------ Provided data
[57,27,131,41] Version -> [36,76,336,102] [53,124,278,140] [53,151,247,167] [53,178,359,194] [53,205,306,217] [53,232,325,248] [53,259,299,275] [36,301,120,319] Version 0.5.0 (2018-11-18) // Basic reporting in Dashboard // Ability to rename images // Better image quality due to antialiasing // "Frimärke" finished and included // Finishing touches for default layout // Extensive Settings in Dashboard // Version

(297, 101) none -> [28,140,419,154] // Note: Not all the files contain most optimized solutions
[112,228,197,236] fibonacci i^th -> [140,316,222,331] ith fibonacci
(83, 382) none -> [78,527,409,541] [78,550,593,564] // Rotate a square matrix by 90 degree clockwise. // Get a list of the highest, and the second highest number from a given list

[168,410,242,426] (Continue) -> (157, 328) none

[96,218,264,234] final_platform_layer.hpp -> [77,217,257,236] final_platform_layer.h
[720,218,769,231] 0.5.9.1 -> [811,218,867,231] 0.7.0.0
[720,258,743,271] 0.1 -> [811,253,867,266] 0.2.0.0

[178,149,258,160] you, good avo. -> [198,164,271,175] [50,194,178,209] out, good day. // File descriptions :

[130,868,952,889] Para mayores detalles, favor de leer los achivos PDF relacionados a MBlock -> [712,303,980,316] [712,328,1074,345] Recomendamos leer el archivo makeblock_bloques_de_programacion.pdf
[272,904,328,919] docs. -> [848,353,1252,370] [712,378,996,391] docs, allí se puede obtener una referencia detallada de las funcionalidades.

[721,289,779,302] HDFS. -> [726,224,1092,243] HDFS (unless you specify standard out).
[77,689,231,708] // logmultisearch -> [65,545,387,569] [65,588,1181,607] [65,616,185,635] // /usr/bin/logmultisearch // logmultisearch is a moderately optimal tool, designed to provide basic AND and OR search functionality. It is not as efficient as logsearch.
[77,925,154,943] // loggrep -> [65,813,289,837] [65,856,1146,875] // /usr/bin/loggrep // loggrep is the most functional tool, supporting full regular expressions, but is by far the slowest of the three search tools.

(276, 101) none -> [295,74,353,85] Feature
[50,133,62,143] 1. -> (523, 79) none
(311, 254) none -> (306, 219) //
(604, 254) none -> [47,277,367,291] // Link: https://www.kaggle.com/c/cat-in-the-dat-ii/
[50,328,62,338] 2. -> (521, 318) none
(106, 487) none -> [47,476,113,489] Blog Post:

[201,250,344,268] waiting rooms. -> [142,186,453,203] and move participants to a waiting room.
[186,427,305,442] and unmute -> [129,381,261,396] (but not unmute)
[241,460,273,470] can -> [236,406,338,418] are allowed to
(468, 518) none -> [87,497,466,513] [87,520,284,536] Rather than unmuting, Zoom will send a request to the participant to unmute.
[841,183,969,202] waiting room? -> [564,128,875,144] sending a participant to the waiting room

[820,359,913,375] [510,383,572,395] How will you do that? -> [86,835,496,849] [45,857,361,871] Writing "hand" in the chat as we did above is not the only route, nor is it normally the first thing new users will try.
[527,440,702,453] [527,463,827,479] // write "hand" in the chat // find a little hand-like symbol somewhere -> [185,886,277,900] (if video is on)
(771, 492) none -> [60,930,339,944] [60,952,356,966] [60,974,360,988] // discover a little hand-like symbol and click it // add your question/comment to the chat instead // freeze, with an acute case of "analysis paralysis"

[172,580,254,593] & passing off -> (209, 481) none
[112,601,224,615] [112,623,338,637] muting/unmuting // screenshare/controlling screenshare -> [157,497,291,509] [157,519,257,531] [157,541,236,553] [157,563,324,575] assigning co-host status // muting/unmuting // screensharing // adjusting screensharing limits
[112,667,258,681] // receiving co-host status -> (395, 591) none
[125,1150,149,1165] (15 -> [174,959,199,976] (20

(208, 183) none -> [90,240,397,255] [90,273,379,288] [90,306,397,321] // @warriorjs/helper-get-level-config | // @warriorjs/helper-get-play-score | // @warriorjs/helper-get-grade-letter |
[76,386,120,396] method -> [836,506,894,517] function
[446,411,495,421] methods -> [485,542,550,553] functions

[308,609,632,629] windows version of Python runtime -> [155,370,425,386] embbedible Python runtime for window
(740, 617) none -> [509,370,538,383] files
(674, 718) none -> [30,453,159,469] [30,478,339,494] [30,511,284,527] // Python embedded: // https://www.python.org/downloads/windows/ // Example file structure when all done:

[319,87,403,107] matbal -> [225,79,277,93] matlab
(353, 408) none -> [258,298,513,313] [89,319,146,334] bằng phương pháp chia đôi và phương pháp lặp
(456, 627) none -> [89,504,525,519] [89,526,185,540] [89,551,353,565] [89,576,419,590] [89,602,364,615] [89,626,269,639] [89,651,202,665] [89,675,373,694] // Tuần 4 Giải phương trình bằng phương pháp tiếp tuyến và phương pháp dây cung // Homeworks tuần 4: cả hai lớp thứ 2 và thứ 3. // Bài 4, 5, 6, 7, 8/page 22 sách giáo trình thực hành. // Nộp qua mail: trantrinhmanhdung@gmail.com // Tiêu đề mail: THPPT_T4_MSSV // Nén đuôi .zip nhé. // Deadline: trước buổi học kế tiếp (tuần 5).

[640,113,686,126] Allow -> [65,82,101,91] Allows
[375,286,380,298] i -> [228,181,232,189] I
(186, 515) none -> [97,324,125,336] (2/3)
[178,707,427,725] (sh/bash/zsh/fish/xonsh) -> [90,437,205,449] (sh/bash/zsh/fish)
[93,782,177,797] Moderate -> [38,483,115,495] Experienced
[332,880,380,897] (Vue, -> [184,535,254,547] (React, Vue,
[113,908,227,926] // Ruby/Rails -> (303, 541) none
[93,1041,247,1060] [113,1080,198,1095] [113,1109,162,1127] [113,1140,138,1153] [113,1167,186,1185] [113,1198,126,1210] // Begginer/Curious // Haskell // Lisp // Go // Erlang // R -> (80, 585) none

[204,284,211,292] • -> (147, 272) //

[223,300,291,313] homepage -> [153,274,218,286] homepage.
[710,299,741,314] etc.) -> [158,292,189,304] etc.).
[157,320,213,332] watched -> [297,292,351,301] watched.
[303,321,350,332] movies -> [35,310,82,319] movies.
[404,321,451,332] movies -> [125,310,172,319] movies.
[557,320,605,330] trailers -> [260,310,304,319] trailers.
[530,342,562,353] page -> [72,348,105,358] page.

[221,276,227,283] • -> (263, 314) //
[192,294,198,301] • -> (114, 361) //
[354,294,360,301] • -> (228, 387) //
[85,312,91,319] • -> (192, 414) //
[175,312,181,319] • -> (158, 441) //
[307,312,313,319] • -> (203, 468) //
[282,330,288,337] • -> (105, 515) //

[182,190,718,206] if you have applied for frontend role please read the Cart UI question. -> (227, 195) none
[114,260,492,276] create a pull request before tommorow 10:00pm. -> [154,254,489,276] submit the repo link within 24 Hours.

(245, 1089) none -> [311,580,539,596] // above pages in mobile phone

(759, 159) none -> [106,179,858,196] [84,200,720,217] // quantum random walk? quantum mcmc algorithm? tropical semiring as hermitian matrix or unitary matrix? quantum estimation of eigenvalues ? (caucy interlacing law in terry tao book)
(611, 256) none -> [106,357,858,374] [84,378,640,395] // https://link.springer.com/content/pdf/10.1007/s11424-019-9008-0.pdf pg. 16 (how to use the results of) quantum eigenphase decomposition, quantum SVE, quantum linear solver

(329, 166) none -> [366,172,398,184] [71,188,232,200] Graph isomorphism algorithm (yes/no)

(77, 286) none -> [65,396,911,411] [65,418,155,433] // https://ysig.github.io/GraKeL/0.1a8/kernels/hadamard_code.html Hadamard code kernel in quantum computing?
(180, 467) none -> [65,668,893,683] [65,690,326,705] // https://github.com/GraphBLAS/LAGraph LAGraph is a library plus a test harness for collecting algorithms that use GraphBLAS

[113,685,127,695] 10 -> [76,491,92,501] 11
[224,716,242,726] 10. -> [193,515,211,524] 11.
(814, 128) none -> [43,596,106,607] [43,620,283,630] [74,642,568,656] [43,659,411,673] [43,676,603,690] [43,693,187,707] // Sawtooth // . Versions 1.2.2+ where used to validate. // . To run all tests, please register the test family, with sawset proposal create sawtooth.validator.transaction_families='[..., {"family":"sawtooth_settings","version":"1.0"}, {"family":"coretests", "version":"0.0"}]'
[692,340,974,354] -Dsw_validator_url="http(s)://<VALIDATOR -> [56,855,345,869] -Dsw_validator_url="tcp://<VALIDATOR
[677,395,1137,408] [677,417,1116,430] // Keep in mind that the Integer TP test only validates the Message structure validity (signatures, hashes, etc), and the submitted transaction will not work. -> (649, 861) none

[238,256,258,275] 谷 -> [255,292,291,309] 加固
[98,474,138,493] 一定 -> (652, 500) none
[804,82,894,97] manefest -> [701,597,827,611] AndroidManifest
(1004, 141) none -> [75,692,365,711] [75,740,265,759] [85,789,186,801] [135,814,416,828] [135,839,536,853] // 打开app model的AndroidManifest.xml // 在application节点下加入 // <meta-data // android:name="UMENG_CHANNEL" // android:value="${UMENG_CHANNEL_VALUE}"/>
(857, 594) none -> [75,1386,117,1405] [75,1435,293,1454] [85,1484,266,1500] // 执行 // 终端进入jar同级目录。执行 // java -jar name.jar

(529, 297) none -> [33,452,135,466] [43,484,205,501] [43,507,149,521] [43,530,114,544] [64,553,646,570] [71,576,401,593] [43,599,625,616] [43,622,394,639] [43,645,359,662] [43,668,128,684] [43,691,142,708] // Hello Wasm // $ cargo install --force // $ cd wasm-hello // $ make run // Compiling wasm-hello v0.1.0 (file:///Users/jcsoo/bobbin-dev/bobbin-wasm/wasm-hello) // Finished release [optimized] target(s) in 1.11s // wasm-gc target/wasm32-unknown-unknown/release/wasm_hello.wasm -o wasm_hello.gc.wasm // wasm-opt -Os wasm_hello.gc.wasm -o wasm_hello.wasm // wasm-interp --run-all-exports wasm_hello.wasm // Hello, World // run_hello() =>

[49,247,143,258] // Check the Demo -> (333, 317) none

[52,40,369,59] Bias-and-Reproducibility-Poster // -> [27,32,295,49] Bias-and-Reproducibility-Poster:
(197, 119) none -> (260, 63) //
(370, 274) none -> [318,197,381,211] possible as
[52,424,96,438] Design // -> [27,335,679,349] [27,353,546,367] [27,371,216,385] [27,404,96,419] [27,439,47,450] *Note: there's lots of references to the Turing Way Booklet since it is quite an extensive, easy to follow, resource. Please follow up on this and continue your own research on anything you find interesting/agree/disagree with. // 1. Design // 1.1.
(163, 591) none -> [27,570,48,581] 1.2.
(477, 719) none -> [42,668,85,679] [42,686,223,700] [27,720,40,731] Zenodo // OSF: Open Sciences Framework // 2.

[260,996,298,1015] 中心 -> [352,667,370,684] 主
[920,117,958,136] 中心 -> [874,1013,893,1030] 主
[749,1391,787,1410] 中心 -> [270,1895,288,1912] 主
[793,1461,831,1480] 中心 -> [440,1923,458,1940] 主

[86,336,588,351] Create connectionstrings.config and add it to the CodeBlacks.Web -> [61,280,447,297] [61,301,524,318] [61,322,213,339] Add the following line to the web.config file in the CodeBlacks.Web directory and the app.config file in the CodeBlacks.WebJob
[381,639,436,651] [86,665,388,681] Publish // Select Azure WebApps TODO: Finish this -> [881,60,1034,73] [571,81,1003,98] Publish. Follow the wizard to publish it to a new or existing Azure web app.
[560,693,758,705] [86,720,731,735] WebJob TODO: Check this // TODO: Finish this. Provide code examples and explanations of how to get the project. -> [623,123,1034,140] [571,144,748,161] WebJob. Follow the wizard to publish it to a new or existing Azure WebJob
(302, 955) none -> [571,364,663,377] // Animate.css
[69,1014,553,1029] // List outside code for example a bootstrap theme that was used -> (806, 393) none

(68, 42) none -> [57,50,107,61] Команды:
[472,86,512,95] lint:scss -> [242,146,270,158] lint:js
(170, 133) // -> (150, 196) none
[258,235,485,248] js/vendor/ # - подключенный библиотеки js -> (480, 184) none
------------
• Directions
Using only the entries above, output the line with "[192,294,198,301] • -> (114, 361) //", the line with "[282,330,288,337] • -> (105, 515) //", and all lines between them, exactly as they stand.

• Response to the task
[192,294,198,301] • -> (114, 361) //
[354,294,360,301] • -> (228, 387) //
[85,312,91,319] • -> (192, 414) //
[175,312,181,319] • -> (158, 441) //
[307,312,313,319] • -> (203, 468) //
[282,330,288,337] • -> (105, 515) //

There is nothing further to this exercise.